>>>>
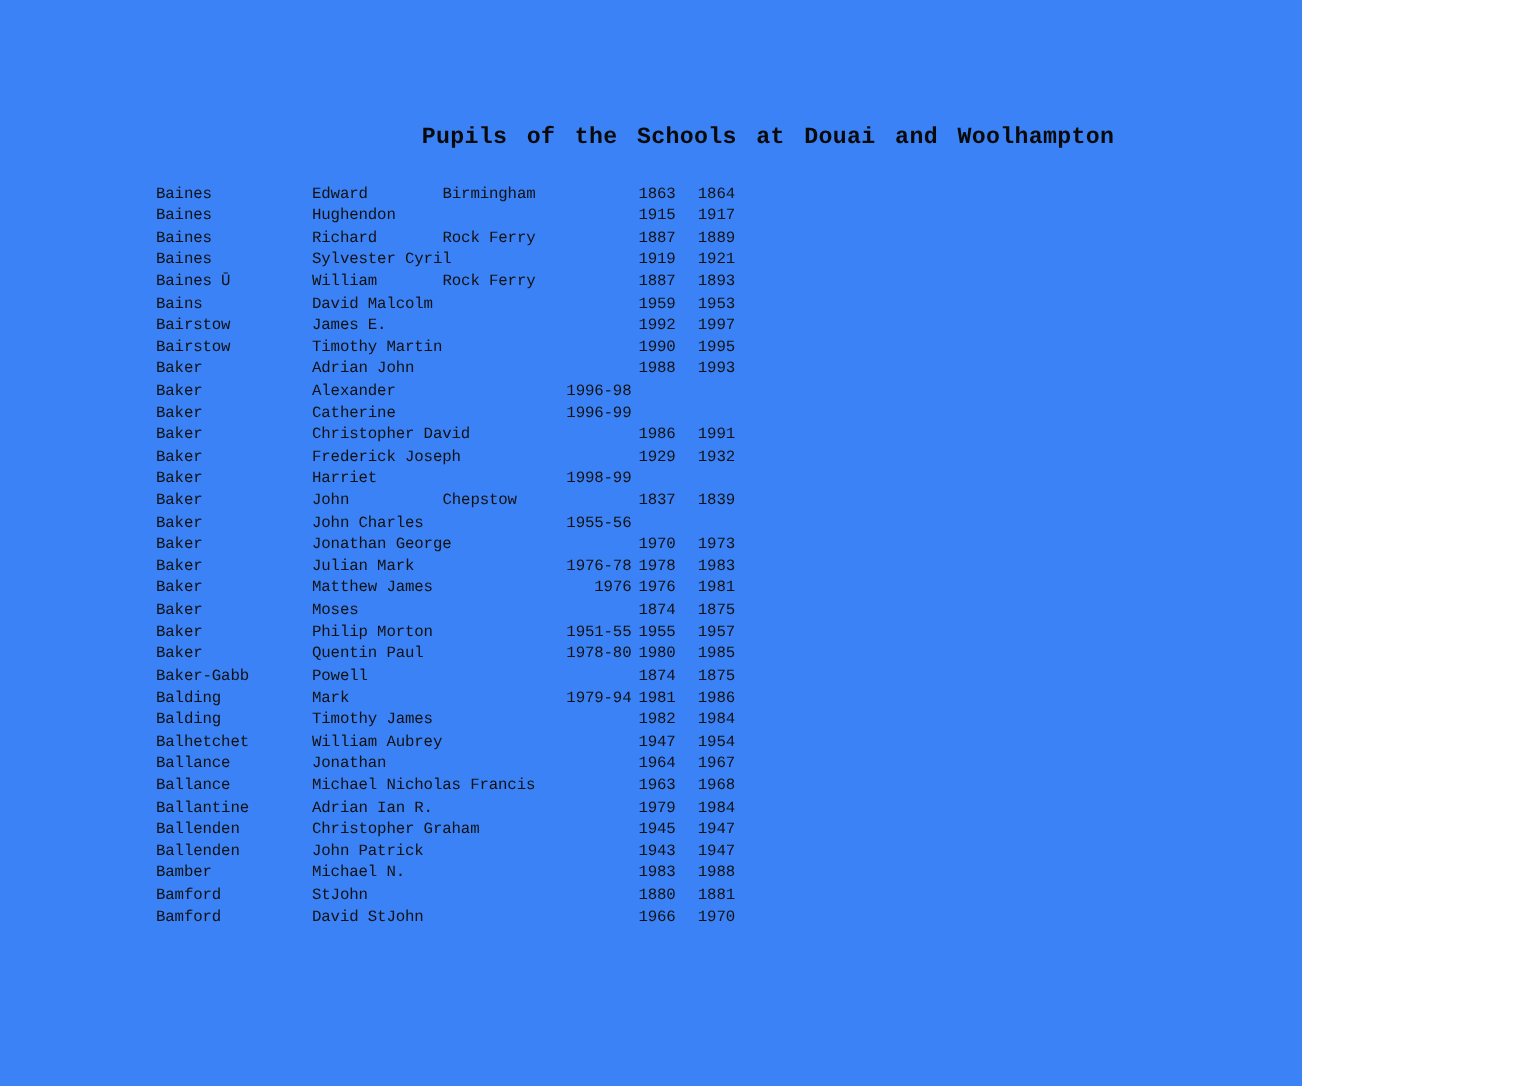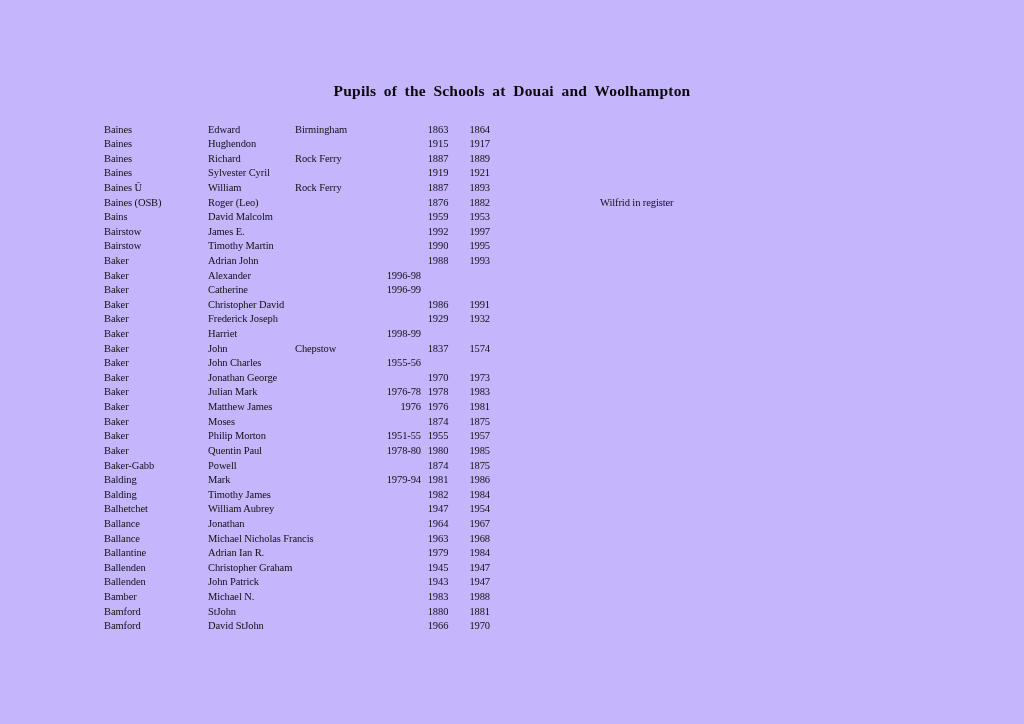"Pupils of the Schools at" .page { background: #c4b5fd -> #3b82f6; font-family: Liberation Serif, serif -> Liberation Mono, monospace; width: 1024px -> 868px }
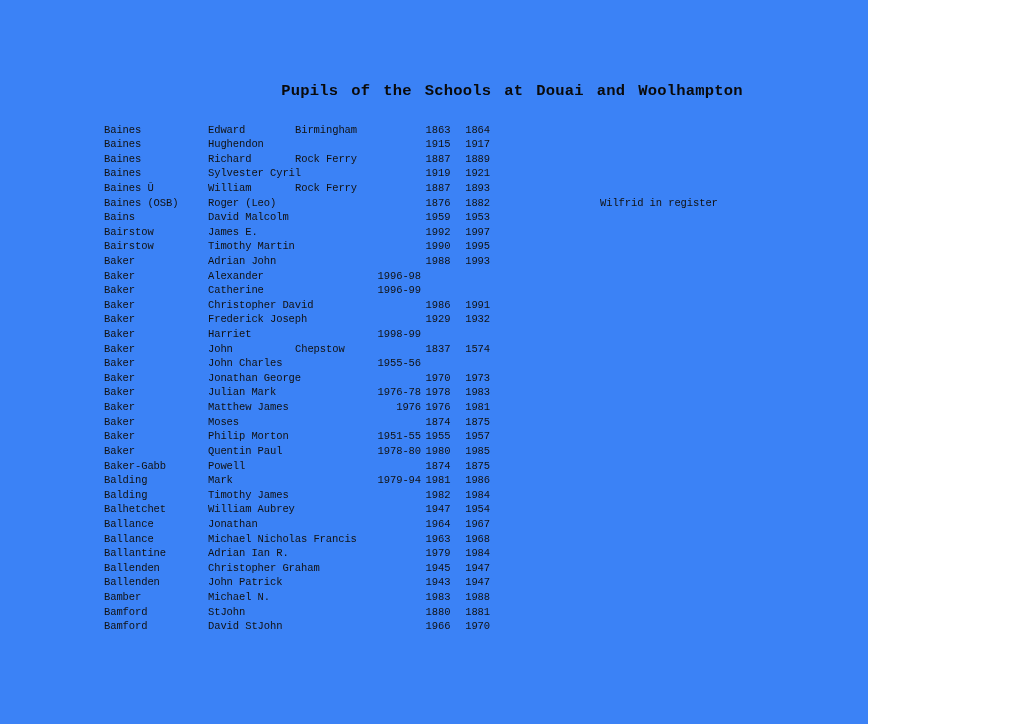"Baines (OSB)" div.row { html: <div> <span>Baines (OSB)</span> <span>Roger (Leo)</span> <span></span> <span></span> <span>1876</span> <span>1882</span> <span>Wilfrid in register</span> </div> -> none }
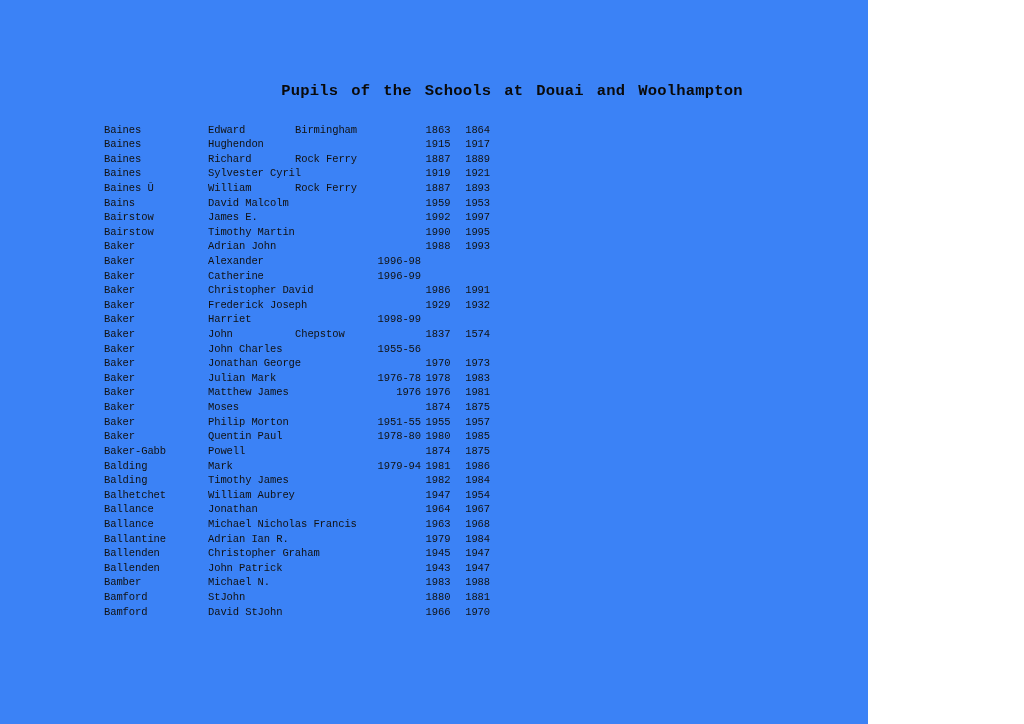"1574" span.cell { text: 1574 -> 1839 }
<<<<
>>>>
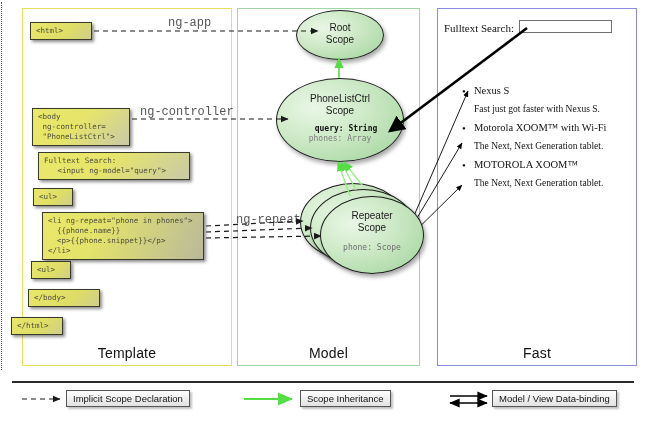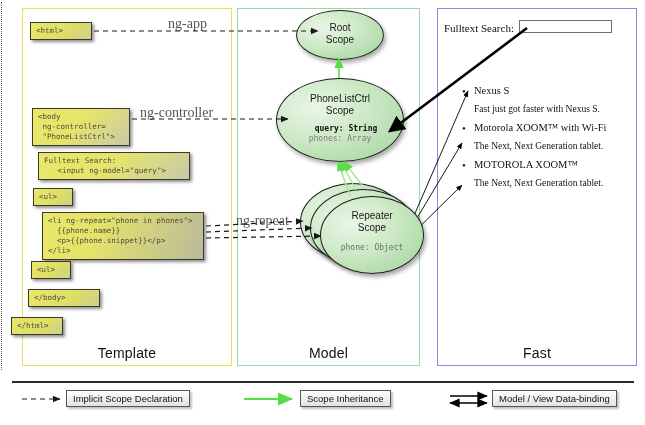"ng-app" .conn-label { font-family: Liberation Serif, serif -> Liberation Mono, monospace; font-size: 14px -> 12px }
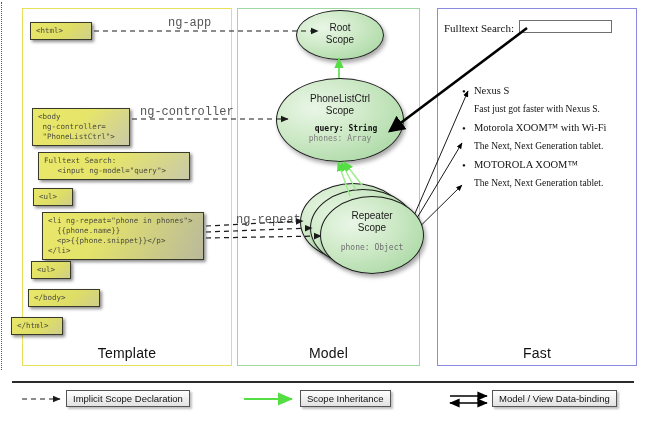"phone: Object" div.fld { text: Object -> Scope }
<<<<
>>>>
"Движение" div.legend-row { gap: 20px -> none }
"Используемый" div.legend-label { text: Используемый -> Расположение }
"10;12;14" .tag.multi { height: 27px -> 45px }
<<<<
§ REQUIRED ACTION:
In the listing above, find the line with "text: Используемый ->" and the line with "height: 27px ->"; set down exactly those two lines and every line between them, nothing more.

§ OUTPUT:
"Используемый" div.legend-label { text: Используемый -> Расположение }
"10;12;14" .tag.multi { height: 27px -> 45px }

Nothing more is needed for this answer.